Selanjutnya, Keith juga mengaitkan masalah ini dengan depresi. Merokok membuat tubuh manusia merasakan efek dopamin sehingga lebih bahagia, tenang, dan senang. Hal ini kemudian dimanfaatkan oleh orang-orang kelas bawah untuk mendapat kebahagiaan berlebih. Jadilah mereka akan terus merokok agar terlepas dari depresi.
"Mereka juga mungkin menghadapi tantangan dalam mengakses perawatan untuk masalah kesehatan mental yang terjadi bersamaan (misalnya, depresi) yang membuat berhenti merokok menjadi lebih sulit," katanya.
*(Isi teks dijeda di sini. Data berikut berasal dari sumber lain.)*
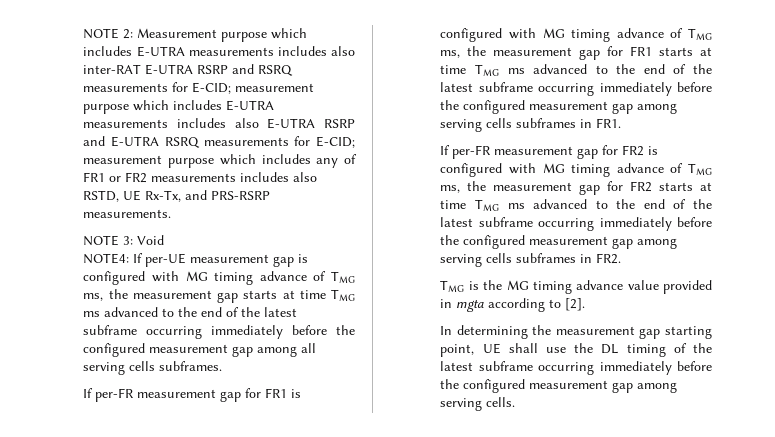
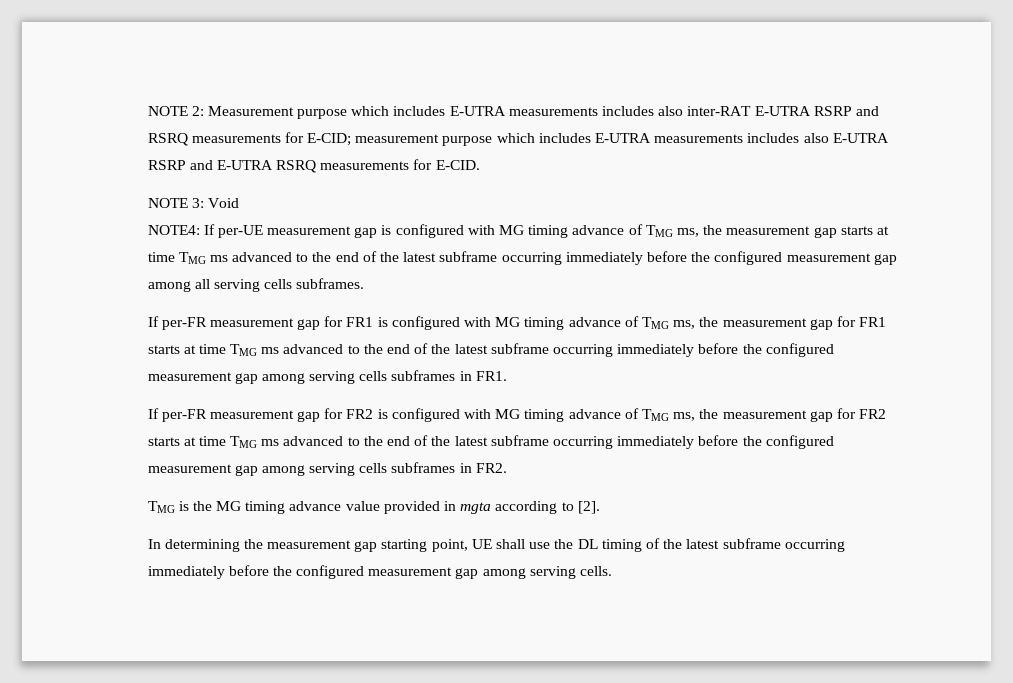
- NOTE 2: Measurement purpose which includes E-UTRA measurements includes also inter-RAT E-UTRA RSRP and RSRQ measurements for E-CID; measurement purpose which includes E-UTRA measurements includes also E-UTRA RSRP and E-UTRA RSRQ measurements for E-CID; measurement purpose which includes any of FR1 or FR2 measurements includes also RSTD, UE Rx-Tx, and PRS-RSRP measurements.
+ NOTE 2: Measurement purpose which includes E-UTRA measurements includes also inter-RAT E-UTRA RSRP and RSRQ measurements for E-CID; measurement purpose which includes E-UTRA measurements includes also E-UTRA RSRP and E-UTRA RSRQ measurements for E-CID.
Hal ini tidak terjadi di kelompok kelas atas. Jika mereka depresi, rokok hanya jadi salah satu alternatif penghilang. Sebab, mereka punya sumber daya untuk mendapat akses pengobatan kesehatan mental yang tidak murah.
Tak hanya disebabkan oleh perilaku manusianya, kebiasaan ini juga diakibatkan oleh perusahaan rokok yang terkadang tidak bermoral. Hal ini diungkap Megan Sandel dan Renée Boynton-Jarrett dalam opininya di CNN International.
Mereka tidak menampik kalau lingkungan dan faktor ekonomi menjadi biang masalah peningkatan konsumsi rokok di kalangan orang miskin. Namun, faktor ini jangan sampai melupakan pengaruh dari perusahaan rokok itu sendiri.
Pabrik rokok menargetkan lingkungan berpenghasilan rendah dengan menyebarkan lebih banyak ikan rokok. Industri juga menargetkan secara khusus rokok kepada kaum muda di lingkungan sosial ekonomi yang rendah.